**TASK BRIEF:** Each entry below should be written out exactly as it is, with no pictures.

= = =

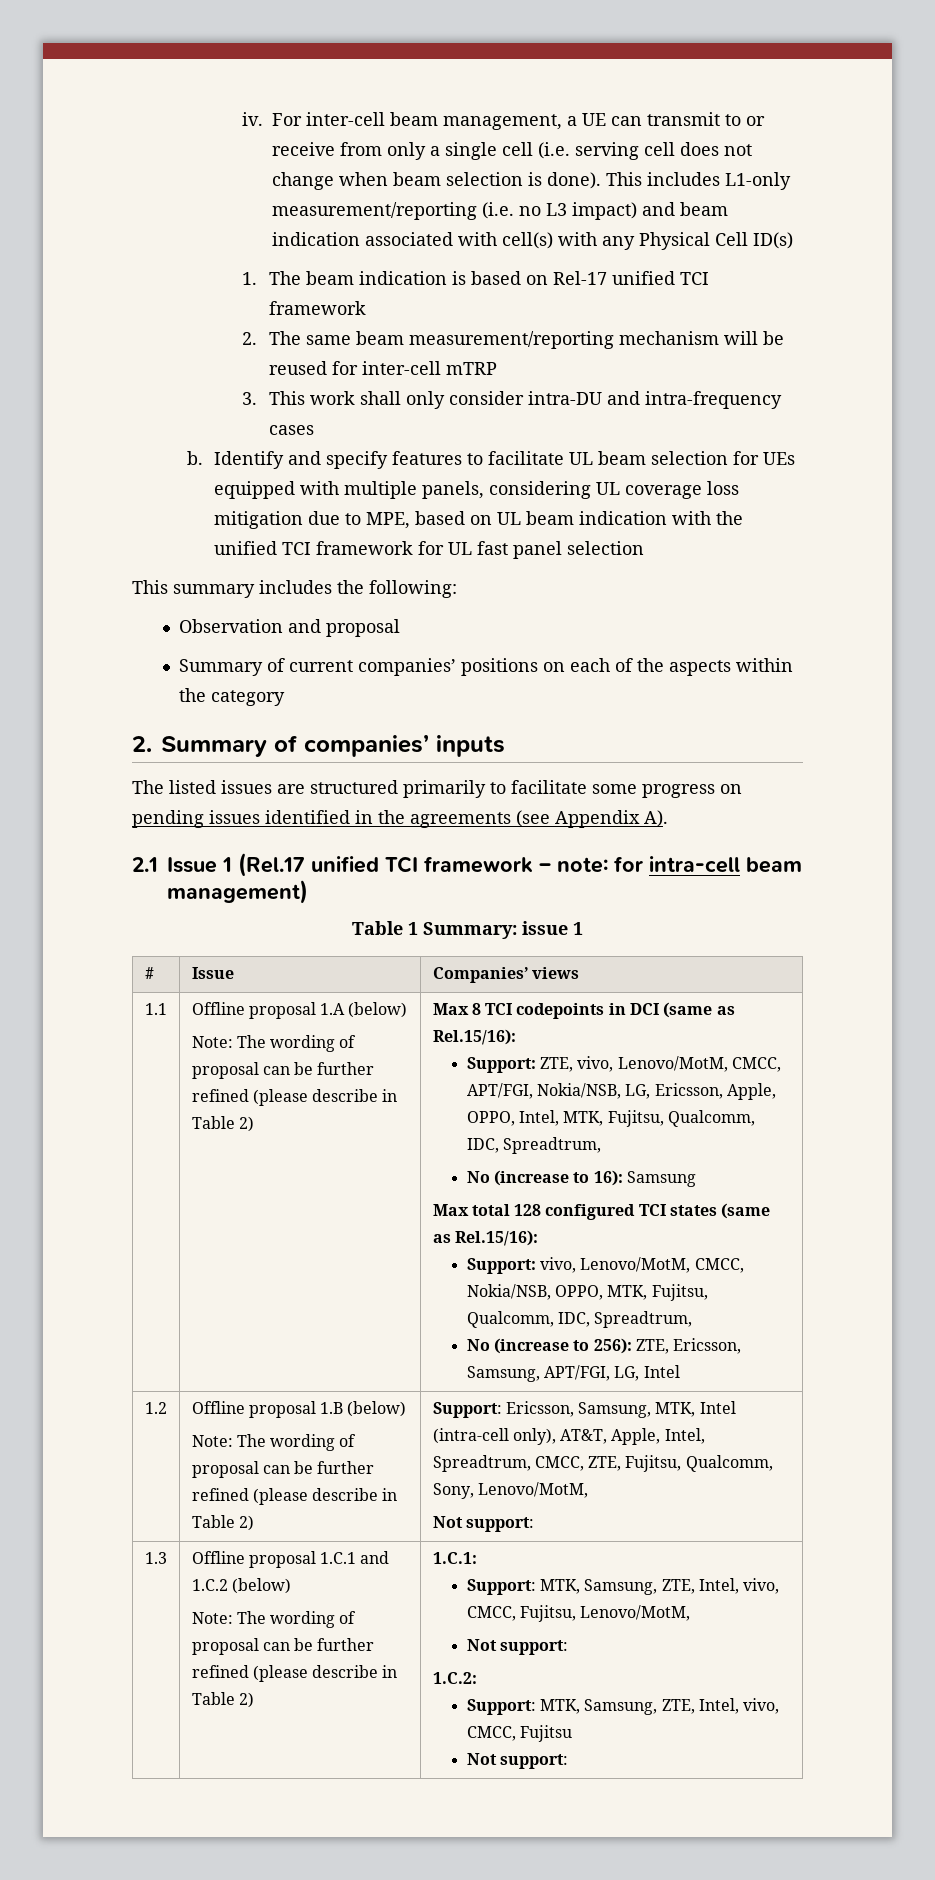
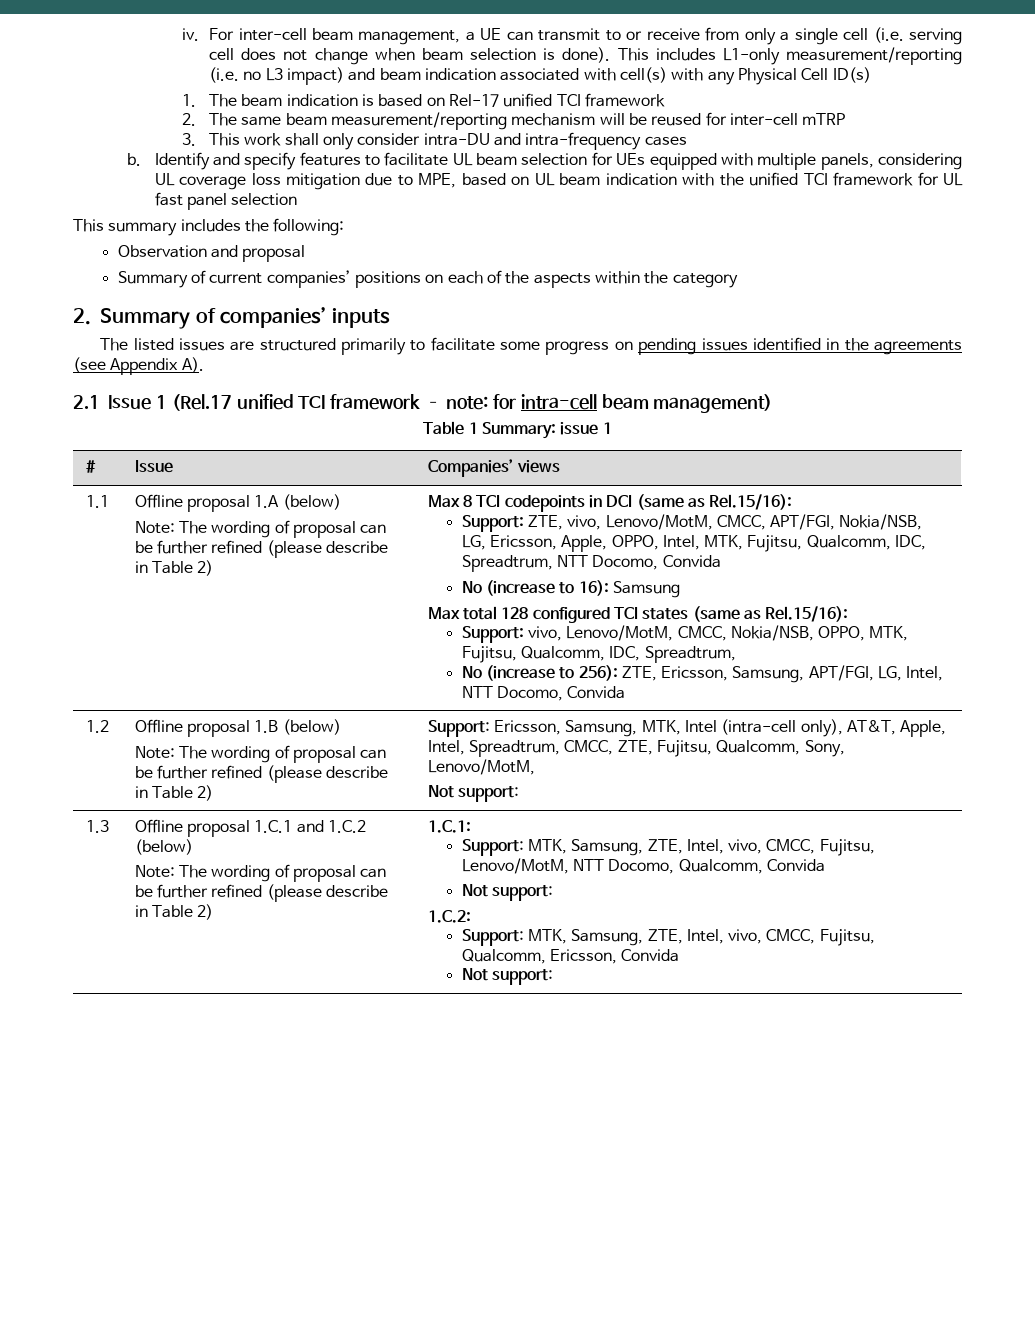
- Support: ZTE, vivo, Lenovo/MotM, CMCC, APT/FGI, Nokia/NSB, LG, Ericsson, Apple, OPPO, Intel, MTK, Fujitsu, Qualcomm, IDC, Spreadtrum,
+ Support: ZTE, vivo, Lenovo/MotM, CMCC, APT/FGI, Nokia/NSB, LG, Ericsson, Apple, OPPO, Intel, MTK, Fujitsu, Qualcomm, IDC, Spreadtrum, NTT Docomo, Convida
- No (increase to 256): ZTE, Ericsson, Samsung, APT/FGI, LG, Intel
+ No (increase to 256): ZTE, Ericsson, Samsung, APT/FGI, LG, Intel, NTT Docomo, Convida
- Support: MTK, Samsung, ZTE, Intel, vivo, CMCC, Fujitsu, Lenovo/MotM,
+ Support: MTK, Samsung, ZTE, Intel, vivo, CMCC, Fujitsu, Lenovo/MotM, NTT Docomo, Qualcomm, Convida
- Support: MTK, Samsung, ZTE, Intel, vivo, CMCC, Fujitsu
+ Support: MTK, Samsung, ZTE, Intel, vivo, CMCC, Fujitsu, Qualcomm, Ericsson, Convida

= = =

**TASK RESULT:**
- Support: ZTE, vivo, Lenovo/MotM, CMCC, APT/FGI, Nokia/NSB, LG, Ericsson, Apple, OPPO, Intel, MTK, Fujitsu, Qualcomm, IDC, Spreadtrum,
+ Support: ZTE, vivo, Lenovo/MotM, CMCC, APT/FGI, Nokia/NSB, LG, Ericsson, Apple, OPPO, Intel, MTK, Fujitsu, Qualcomm, IDC, Spreadtrum, NTT Docomo, Convida
- No (increase to 256): ZTE, Ericsson, Samsung, APT/FGI, LG, Intel
+ No (increase to 256): ZTE, Ericsson, Samsung, APT/FGI, LG, Intel, NTT Docomo, Convida
- Support: MTK, Samsung, ZTE, Intel, vivo, CMCC, Fujitsu, Lenovo/MotM,
+ Support: MTK, Samsung, ZTE, Intel, vivo, CMCC, Fujitsu, Lenovo/MotM, NTT Docomo, Qualcomm, Convida
- Support: MTK, Samsung, ZTE, Intel, vivo, CMCC, Fujitsu
+ Support: MTK, Samsung, ZTE, Intel, vivo, CMCC, Fujitsu, Qualcomm, Ericsson, Convida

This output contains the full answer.